Introduction to SAX


The SAX parser is an event-based , non-validating parser that reads data from the XML document. The current version of SAX is SAX 2. SAX2 processes documents in a sequential manner. It reads a part of the XML document and generates events when it finds an XML tag. It then reads the next part of the XML document. You can use the SAX parser to modify, query, and write an XML document.

Architecture of the SAX Parser

The SAX parser checks the validity of the structure of an XML document. The SAX parser consists of various handlers that are invoked for each XML tag. The handlers are user -defined functions, which are also called callback functions.

Figure 2-1 shows the architecture of the SAX parser:

click to expand: this figure shows the sax parser. while parsing an xml document, it invokes a callback function for handling an event when it occurs.
Figure 2-1: Architecture of the SAX Parser

Working with the SAX Parser in PHP

The SAX parser invokes handlers for each opening and closing tag in an XML document. It also invokes handlers for character data and processing instructions of the XML document. To use the SAX parser:

  1. Initialize the SAX parser using the PHP function, xml_parser_create(). The code to initialize the SAX parser is:

     $xparser=xml_parser_create(); 

    The above code initializes the SAX parser and creates the xparser variable, which provides a reference to the SAX parser.

  2. Identify the events, and set the callback functions to be invoked for the events. The code to identify the events and set the callback functions is:

     xml_set_element_handler($xparser, "startingHandler", "endingHandler"); xml_set_character_data_handler($xparser, "cdataHandler"); 

    The above code shows that the xml_set_element_handler() function is the built-in function of PHP. In the above code:

    • The xml_set_element_handler() function invokes the callback functions for the opening and closing tags of an XML document.

    • The startingHandler function is the callback function that is invoked when the SAX parser finds an opening tag.

    • The endingHandler function is the callback function that is invoked when the SAX parser finds a closing tag.

    • The xml_set_character_data_handler() function is a built-in function in PHP. The function specifies the callback functions to be invoked for character data within the tags of the XML document.

    • The cdataHandler function is the callback function that is invoked when the SAX parser finds character data within the XML document.

  1. Provide the code for the callback functions, startingHandler(), endingHandler(), and cdataHandler(), in the PHP script.

  2. Open the XML document using the fopen() function, as shown in the following code:

     if(!($fp=fopen("student.xml","r"))) {    die ("File does not exist"); } 

    The above code creates the fp variable, which refers to the student.xml file. In the above code:

    • The fopen() function opens the student.xml file in the read mode. If the fp variable does not contain the pointer to the XML file, the code displays the error message, File does not exist.

    • The die() function is the built-in function of PHP that terminates the execution of the script and displays the message specified as an argument.

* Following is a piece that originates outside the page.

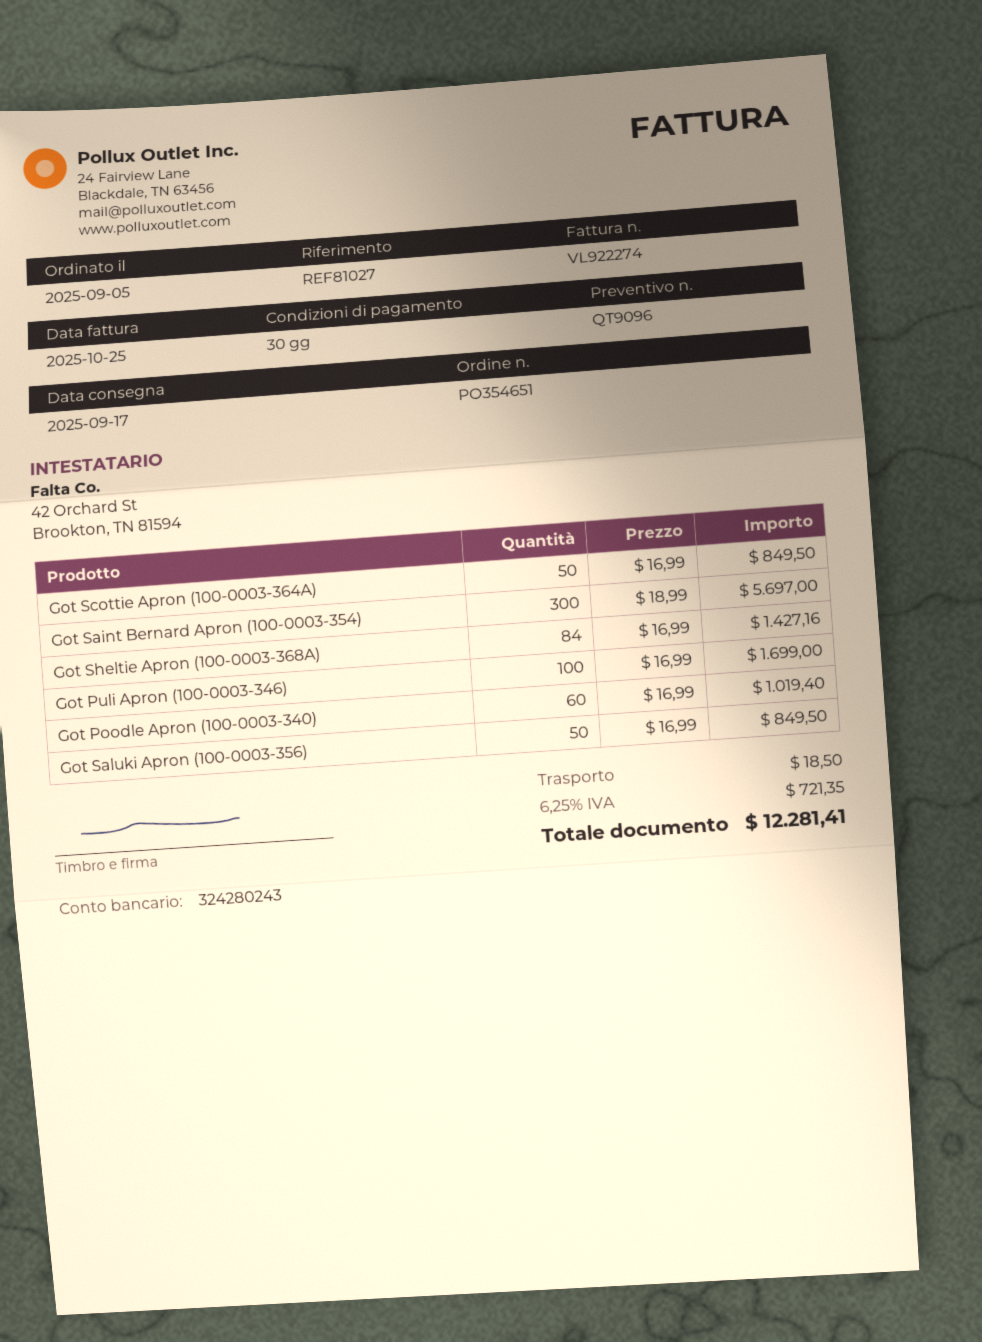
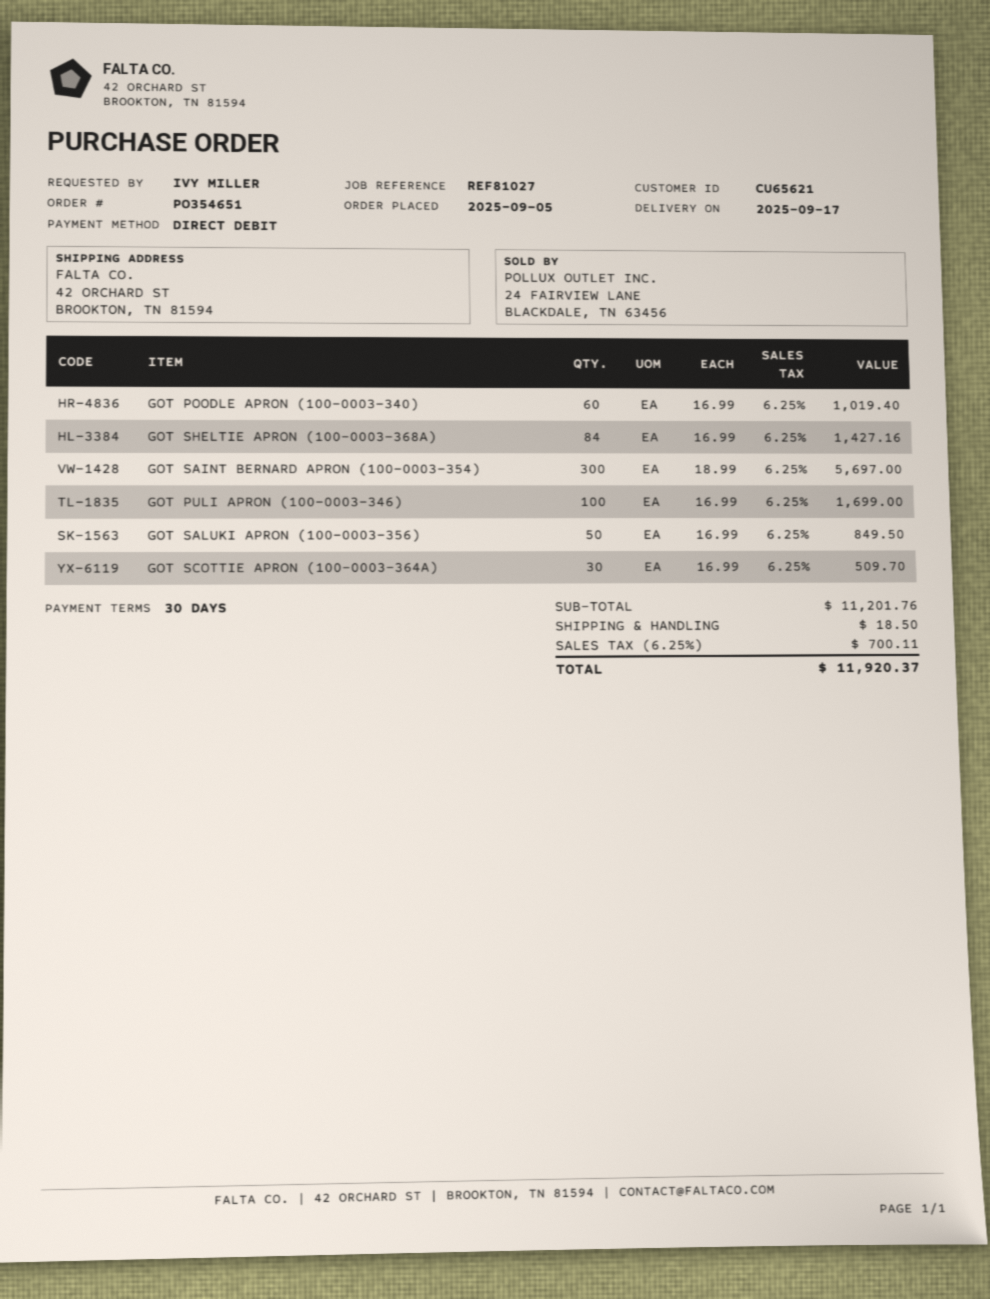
Got Scottie Apron (100-0003-364A): 50 x 16.99 = 849.50 -> 30 x 16.99 = 509.70
tax: 6.25% = 721.35 -> 6.25% = 700.11
total: 12281.41 -> 11920.37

  1. Parse the XML document using the xml_parse() function, as shown in Listing 2-3:

    Listing 2-3: Parsing the XML Document

    start example
     while($data=fread($fp, 4096)) { if(!xml_parse($xparser,$data,feof($fp)))    {       die("XML parse error: xml_error_string(xml_get_error_code($xparser))");    } } 
    end example
     

    In the above code:

    • The SAX parser reads the content of the XML document in chunks of 4KB.

    • The xml_parse() function parses the XML document until it reaches the end of the XML document.

    • The feof() function returns the Boolean value, true, if the end of the document is reached, and notifies the parser to terminate the processing.

    • The die() function terminates the execution when an error occurs in parsing the XML document.

    • The xml_get_error_code() function returns the error code and the xml_error_string() function returns the error description corresponding to the error code.

  2. Release the resources of the XML parser using the xml_parser_free() function of PHP, as shown in the following code:

     xml_parser_free($xml_parser); 

    The above code releases the XML parser when the execution of the script ends.

Note  

To initialize the parser with other encoding schemes, use the following code:

 $xparser=xml_parser_create("UTF-16"); 

Implementing the SAX Parser

The SAX parser consists of various functions, known as handlers. Each handler is invoked when the SAX parser finds certain events, such as opening tag, closing tag, character data, processing instructions, and comments.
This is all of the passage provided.